> Information provided:
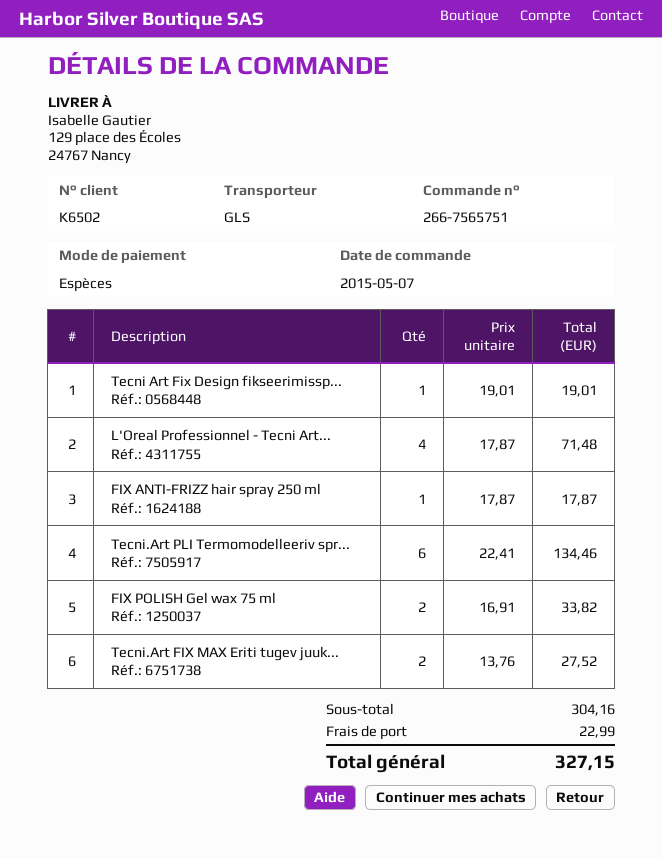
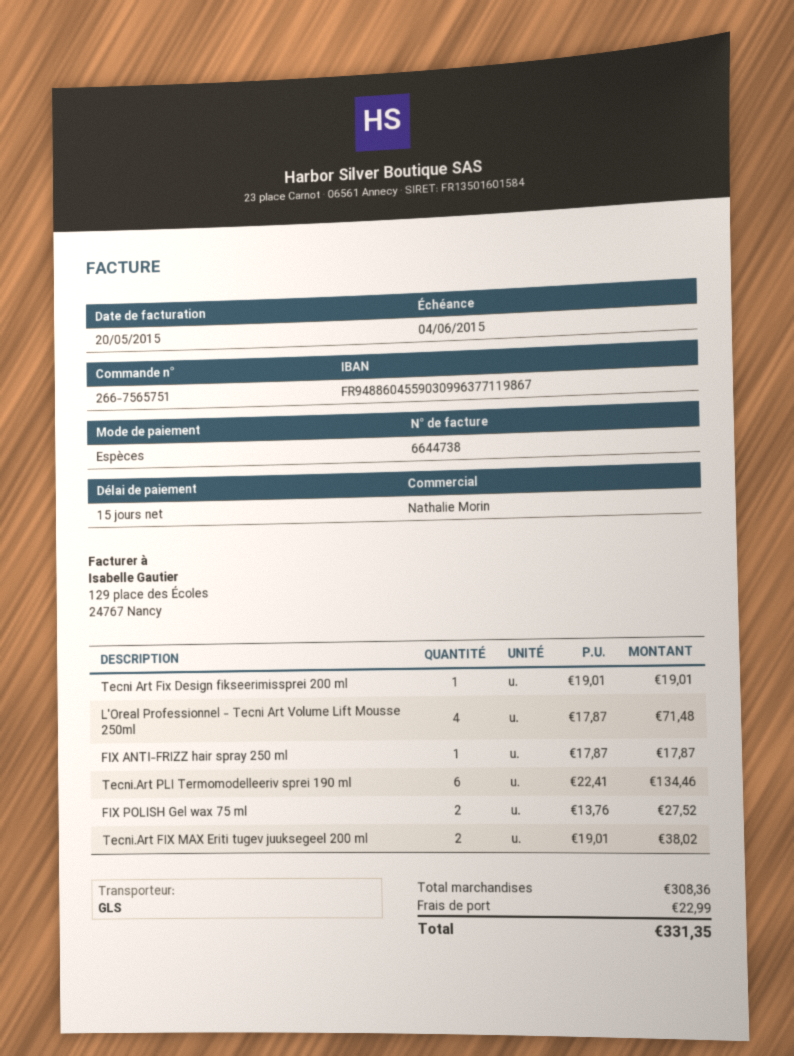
FIX POLISH Gel wax 75 ml: 2 x 16.91 = 33.82 -> 2 x 13.76 = 27.52
Tecni.Art FIX MAX Eriti tugev juuk...: 2 x 13.76 = 27.52 -> 2 x 19.01 = 38.02
subtotal: 304.16 -> 308.36
total: 327.15 -> 331.35

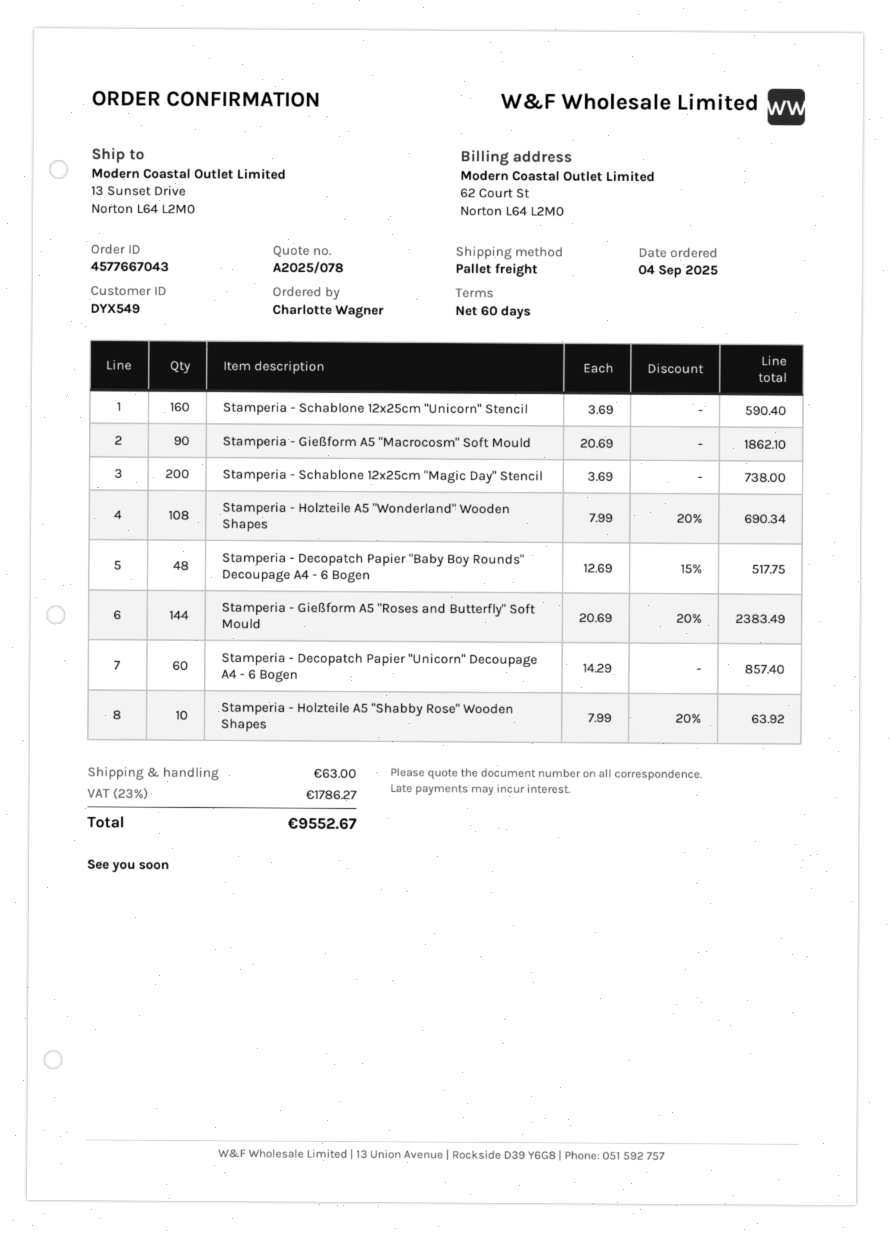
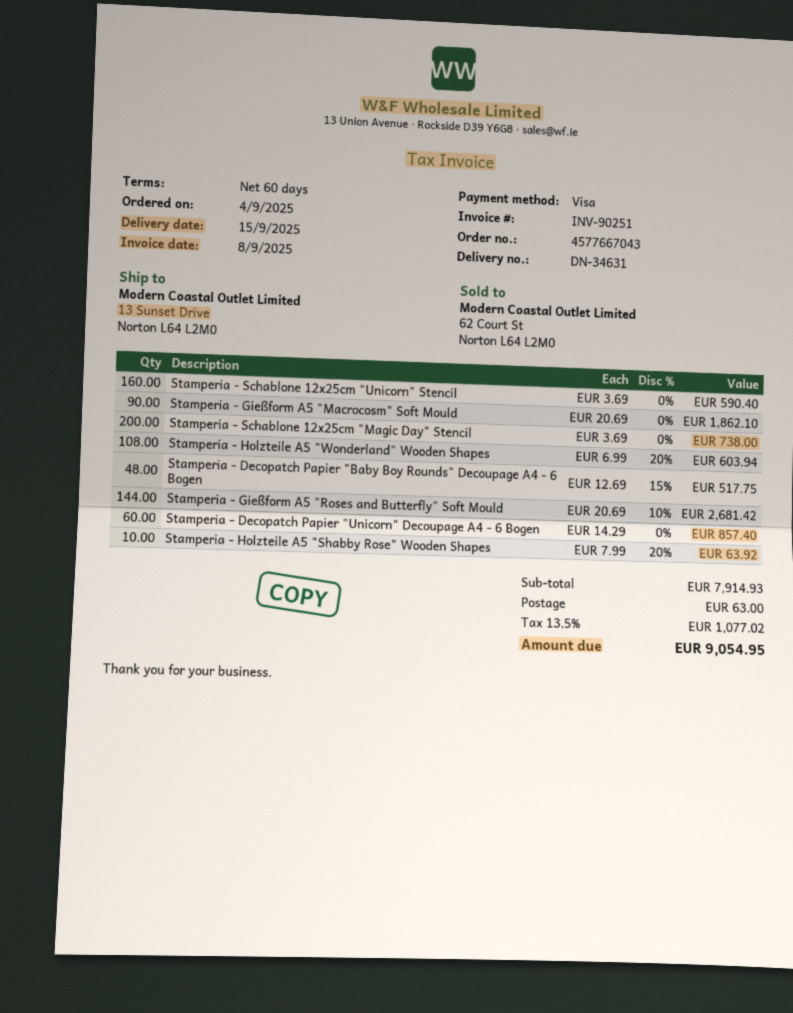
Stamperia - Holzteile A5 "Wonderland" Wooden Shapes: 108 x 7.99 - 20% = 690.34 -> 108 x 6.99 - 20% = 603.94
Stamperia - Gießform A5 "Roses and Butterfly" Soft Mould: 144 x 20.69 - 20% = 2383.49 -> 144 x 20.69 - 10% = 2681.42
tax: 23% = 1786.27 -> 13.5% = 1077.02
total: 9552.67 -> 9054.95

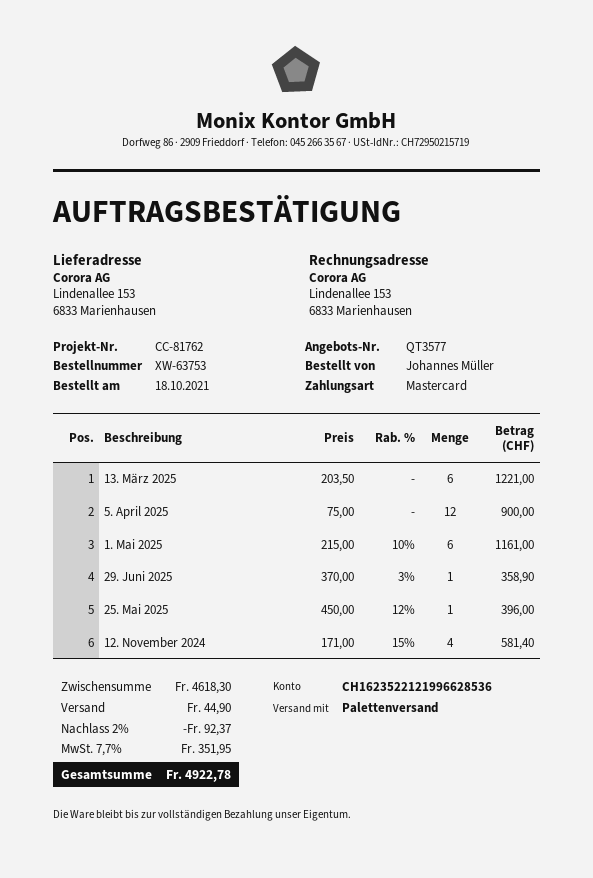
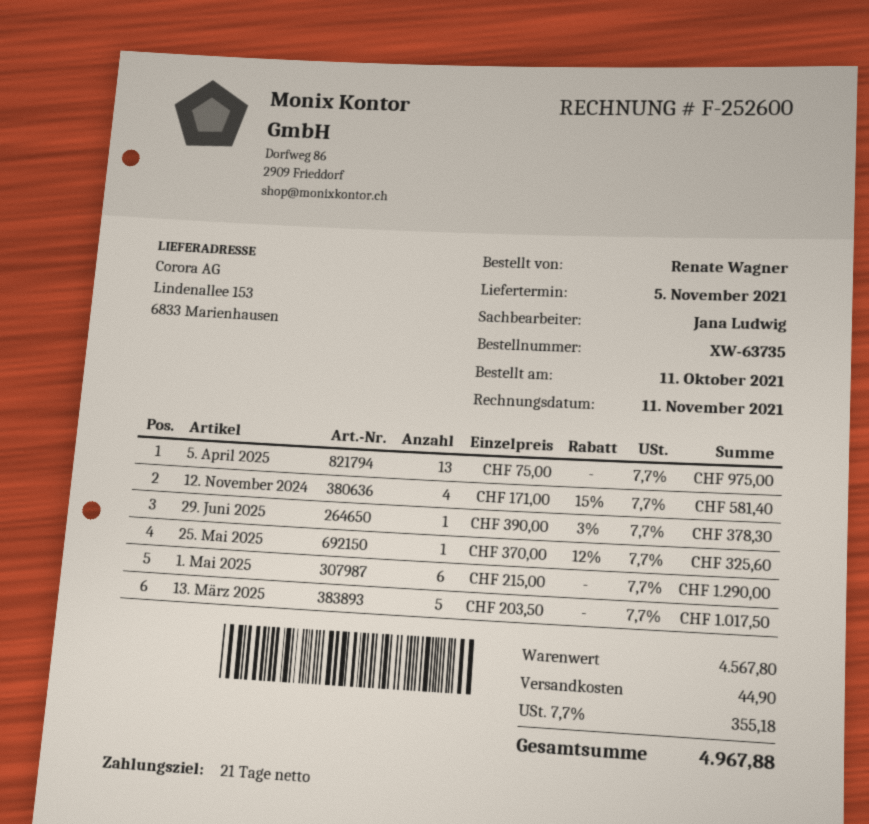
order number: XW-63753 -> XW-63735
order date: 2021-10-18 -> 2021-10-11
ordered by: Johannes Müller -> Renate Wagner
13. März 2025: 6 x 203.50 = 1221.00 -> 5 x 203.50 = 1017.50
5. April 2025: 12 x 75.00 = 900.00 -> 13 x 75.00 = 975.00
1. Mai 2025: 6 x 215.00 - 10% = 1161.00 -> 6 x 215.00 = 1290.00
29. Juni 2025: 1 x 370.00 - 3% = 358.90 -> 1 x 390.00 - 3% = 378.30
25. Mai 2025: 1 x 450.00 - 12% = 396.00 -> 1 x 370.00 - 12% = 325.60
subtotal: 4618.30 -> 4567.80
discount: 2% = 92.37 -> none
tax: 7.7% = 351.95 -> 7.7% = 355.18
total: 4922.78 -> 4967.88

> What is expected: Say again, word for word, the lines beginning at the top of the data and ending with the line that has "29. Juni 2025: 1". Skip the pictures.

> Your solution:
FIX POLISH Gel wax 75 ml: 2 x 16.91 = 33.82 -> 2 x 13.76 = 27.52
Tecni.Art FIX MAX Eriti tugev juuk...: 2 x 13.76 = 27.52 -> 2 x 19.01 = 38.02
subtotal: 304.16 -> 308.36
total: 327.15 -> 331.35

Stamperia - Holzteile A5 "Wonderland" Wooden Shapes: 108 x 7.99 - 20% = 690.34 -> 108 x 6.99 - 20% = 603.94
Stamperia - Gießform A5 "Roses and Butterfly" Soft Mould: 144 x 20.69 - 20% = 2383.49 -> 144 x 20.69 - 10% = 2681.42
tax: 23% = 1786.27 -> 13.5% = 1077.02
total: 9552.67 -> 9054.95

order number: XW-63753 -> XW-63735
order date: 2021-10-18 -> 2021-10-11
ordered by: Johannes Müller -> Renate Wagner
13. März 2025: 6 x 203.50 = 1221.00 -> 5 x 203.50 = 1017.50
5. April 2025: 12 x 75.00 = 900.00 -> 13 x 75.00 = 975.00
1. Mai 2025: 6 x 215.00 - 10% = 1161.00 -> 6 x 215.00 = 1290.00
29. Juni 2025: 1 x 370.00 - 3% = 358.90 -> 1 x 390.00 - 3% = 378.30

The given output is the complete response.